__WHAT TO PRODUCE__: In the records below, the line with "[140,242,174,253] olver ->" and every line after it must be written out exactly; no pictures belong in the result.

__WORKING DATA__:
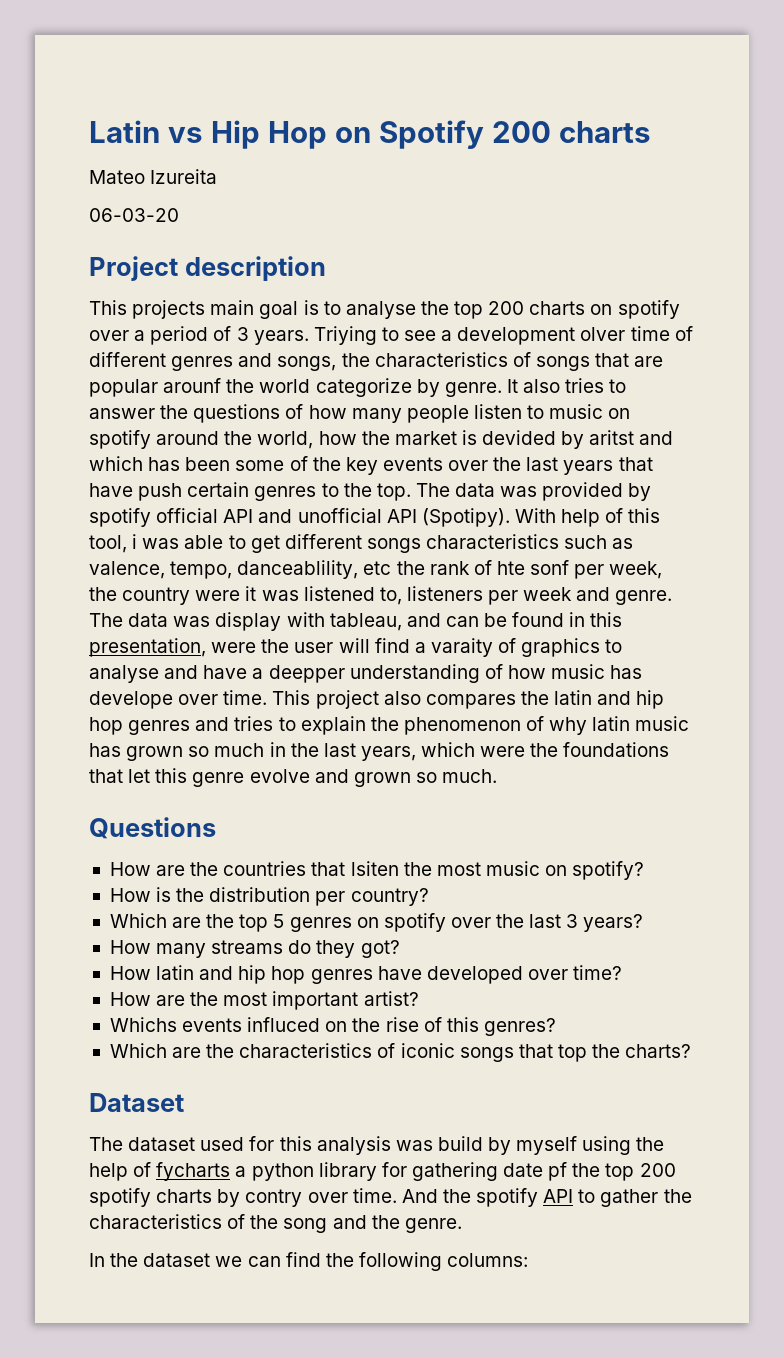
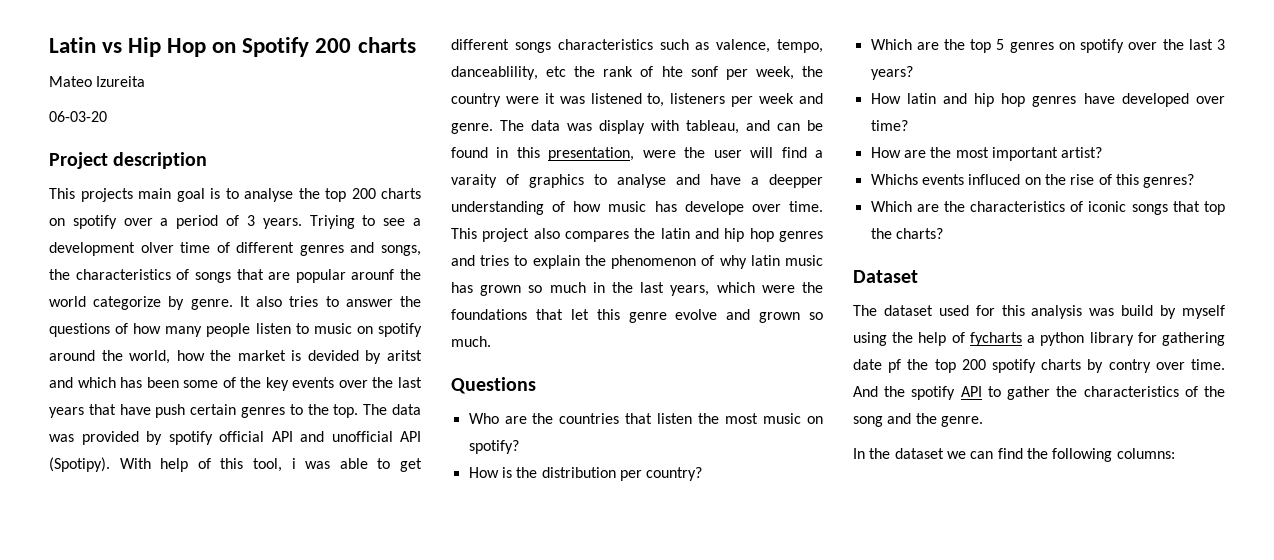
[109,862,151,876] How -> [468,413,499,424] Who
[350,861,399,876] lsiten -> [657,413,693,424] listen
[109,940,400,958] // How many streams do they got? -> (913, 73) none

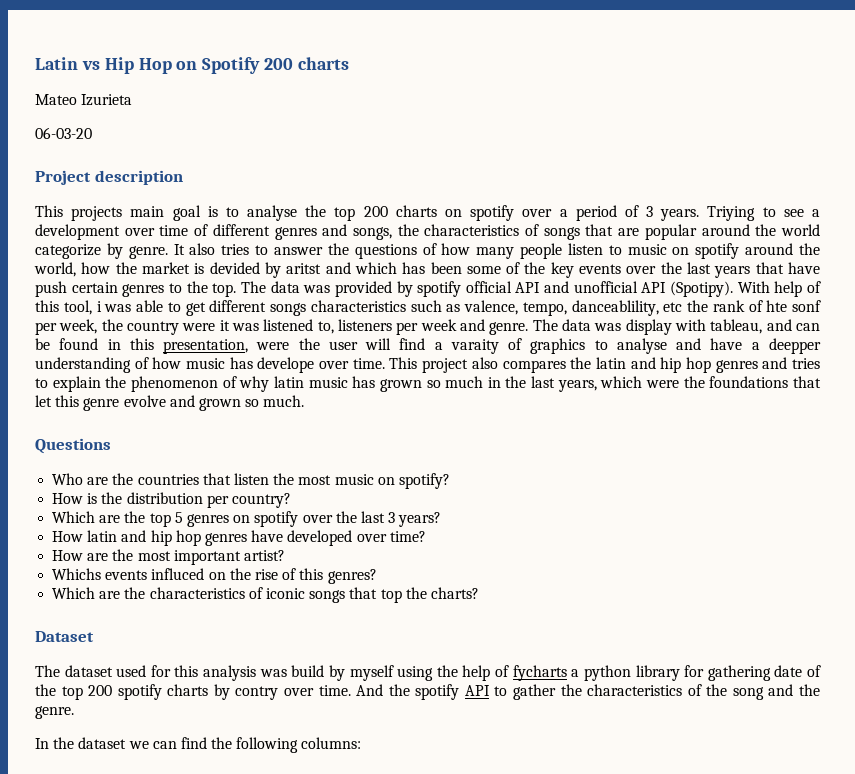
[96,76,146,87] Izureita -> [81,94,133,106] Izurieta
[140,242,174,253] olver -> [124,228,155,236] over
[351,269,395,280] arounf -> [701,224,750,236] around
[888,359,902,373] pf -> [806,665,821,677] of

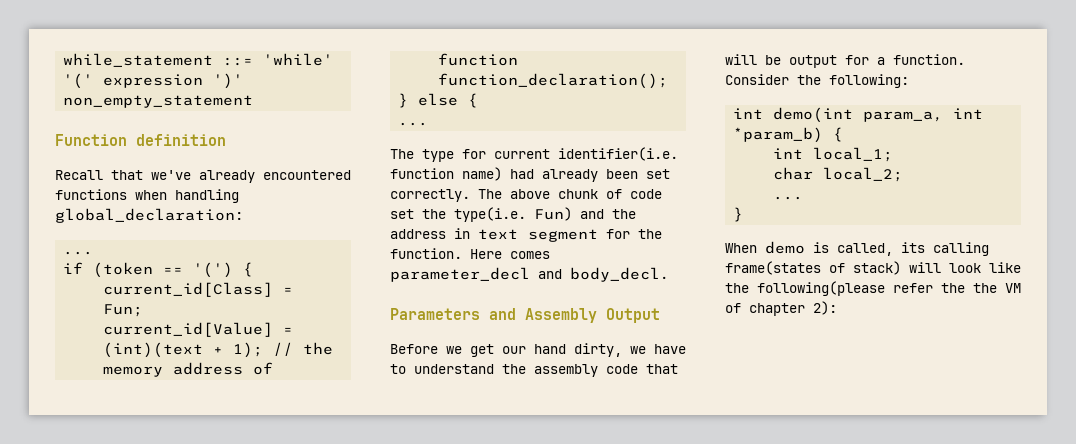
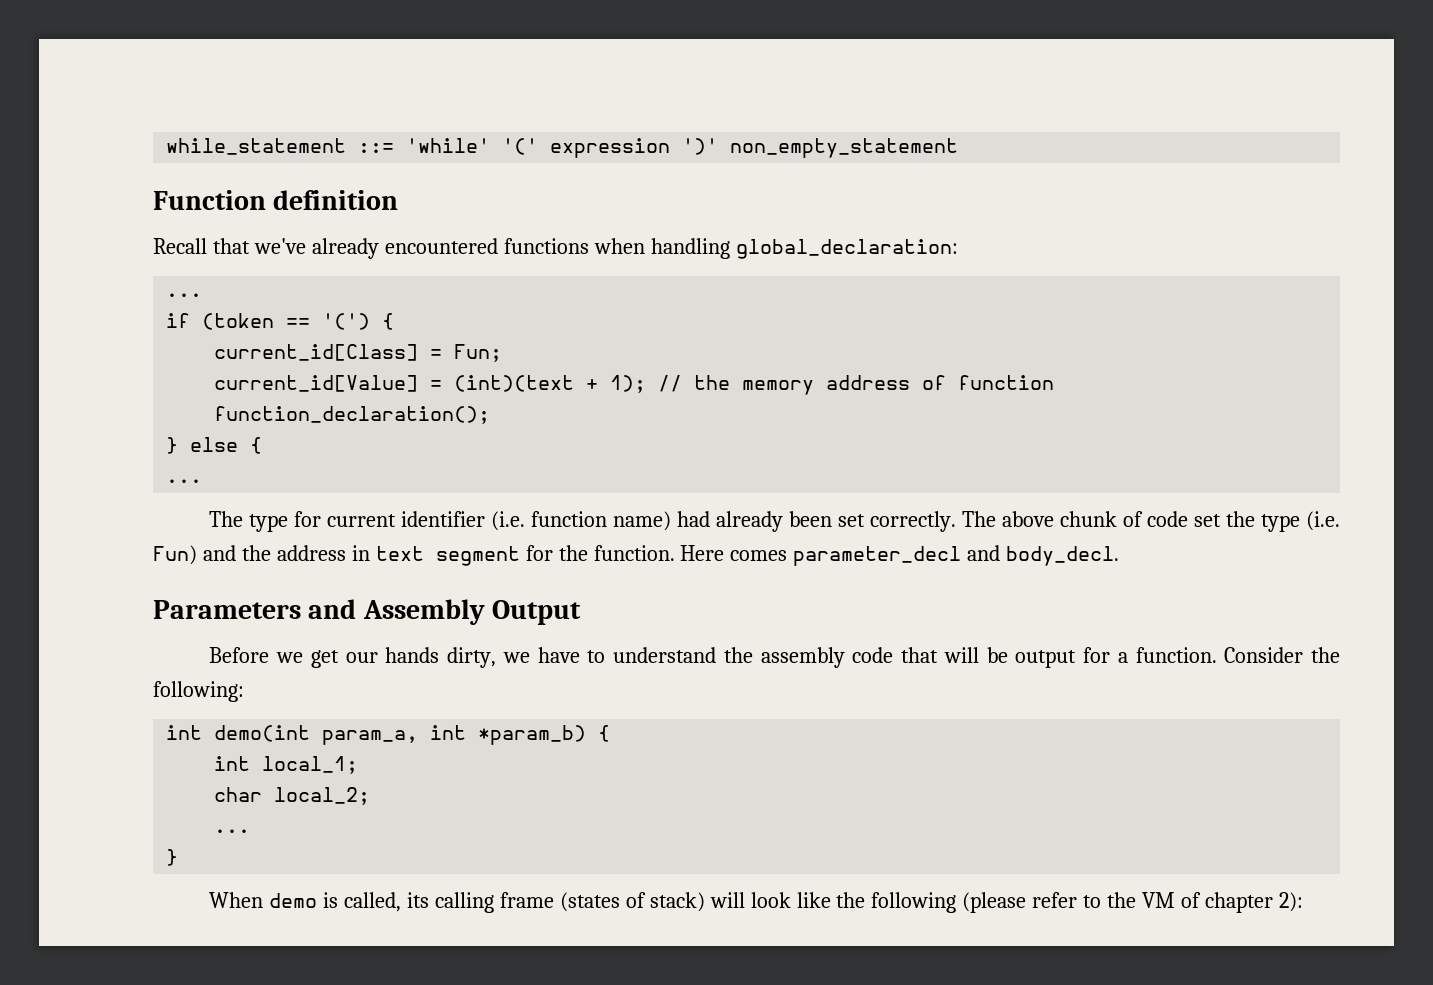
[558,147,678,161] identifier(i.e. -> [401,511,526,531] identifier (i.e.
[454,207,526,222] type(i.e. -> [1261,511,1340,532] type (i.e.
[534,344,566,354] hand -> [385,647,440,663] hands
[725,261,821,275] frame(states -> [499,892,620,912] frame (states
[757,281,965,296] following(please refer the -> [871,892,1102,913] following (please refer to

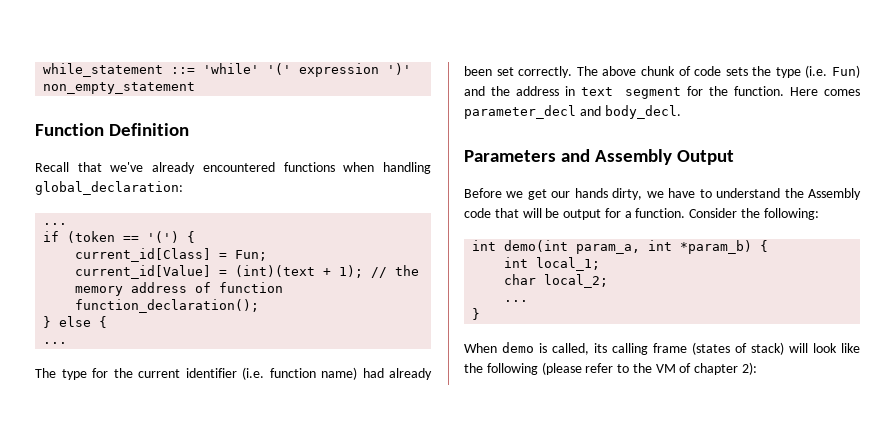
[273,190,399,210] definition -> [109,123,190,136] Definition
(322, 519) none -> [113,368,133,378] the
[1194,514,1222,527] set -> [725,67,748,76] sets
[760,647,845,668] assembly -> [807,188,861,200] Assembly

__FINISHED EXERCISE__:
[140,242,174,253] olver -> [124,228,155,236] over
[351,269,395,280] arounf -> [701,224,750,236] around
[888,359,902,373] pf -> [806,665,821,677] of

[558,147,678,161] identifier(i.e. -> [401,511,526,531] identifier (i.e.
[454,207,526,222] type(i.e. -> [1261,511,1340,532] type (i.e.
[534,344,566,354] hand -> [385,647,440,663] hands
[725,261,821,275] frame(states -> [499,892,620,912] frame (states
[757,281,965,296] following(please refer the -> [871,892,1102,913] following (please refer to

[273,190,399,210] definition -> [109,123,190,136] Definition
(322, 519) none -> [113,368,133,378] the
[1194,514,1222,527] set -> [725,67,748,76] sets
[760,647,845,668] assembly -> [807,188,861,200] Assembly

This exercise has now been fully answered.